In his speech in Parliament, Prime Minister Modi said that many Indians migrate to Israel for work, adding that young Indians are contributing to building modern Israel, including “on the battlefield”. Thousands of foreigners serve in the Israeli army, including nearly 200 soldiers with dual Indian and Israeli citizenship.
However, PM Modi did not mention former Indian army officer Col. Waibhav Kale, who was killed in May 2024 in the Gaza Strip when Israeli troops collided with a UN vehicle. He became the first international UN official to die in the war in Gaza.
“India’s position is clear: humanity must never become a victim of conflict. The path to peace has been forged through the Gaza peace plan. India fully supports these efforts,” Prime Minister Modi said before his departure on Thursday.
But analysts said there was a sharp departure from India’s past support for Palestine, and that India would not accuse Netanyahu of war crimes in the Palestinian territories.
Mr. Modi’s previous government had laid the foundations for the current bilateral relationship, but Mr. Pant “brought this relationship into the light,” Mr. Pant said. “What used to be done in secret behind closed doors is now fact.”
“India is trying not to make its relations with Israel hostage to the Palestinian issue,” he asserted.
Azad Essa, author of the 2023 book Hostile Homelands: The New Alliance Between India and Israel, said India had previously positioned itself as a friend of Palestine because “it was in its national interest to be seen as pro-Palestinian.”

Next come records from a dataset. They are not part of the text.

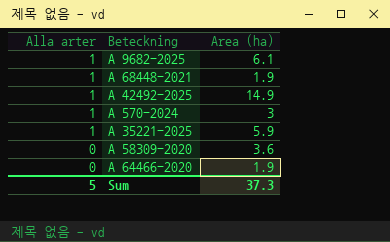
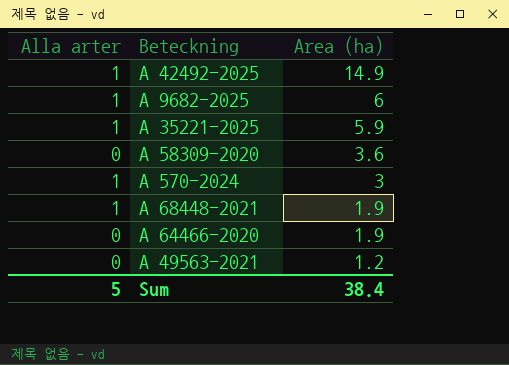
row order: Alla arter descending -> Area (ha) descending
A 9682-2025 | Area (ha): 6.1 -> 6
row A 49563-2021: none -> 0 | 1.2
Sum | Area (ha): 37.3 -> 38.4

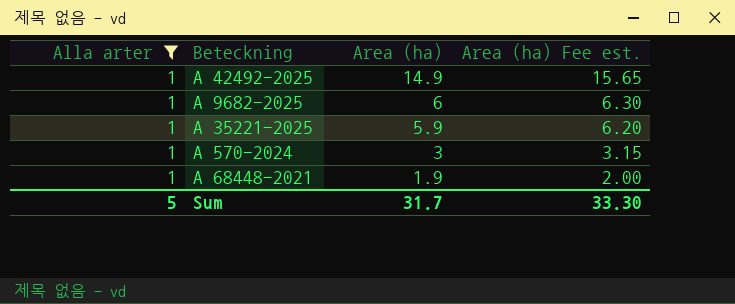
filter: none -> Alla arter = 1
column Area (ha) Fee est. | formula: none -> [Area (ha)] * 1.05
Sum | Area (ha): 38.4 -> 31.7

But the populist political forces in New Delhi have since changed their position. Given the close defense and security ties between Israel and India, Essa said, “It will be very difficult for the opposition to commit to a change of direction because being pro-Israel has become essential to our national interests.”
“Being pro-Palestinian is now considered to be against India’s national interests,” he said. Some have been detained and prosecuted in India for expressing support for Palestine.
“For India to change more than just its attitude towards Palestine, it needs to become more democratic and break away from the rule of majoritarian politics,” Essa told Al Jazeera.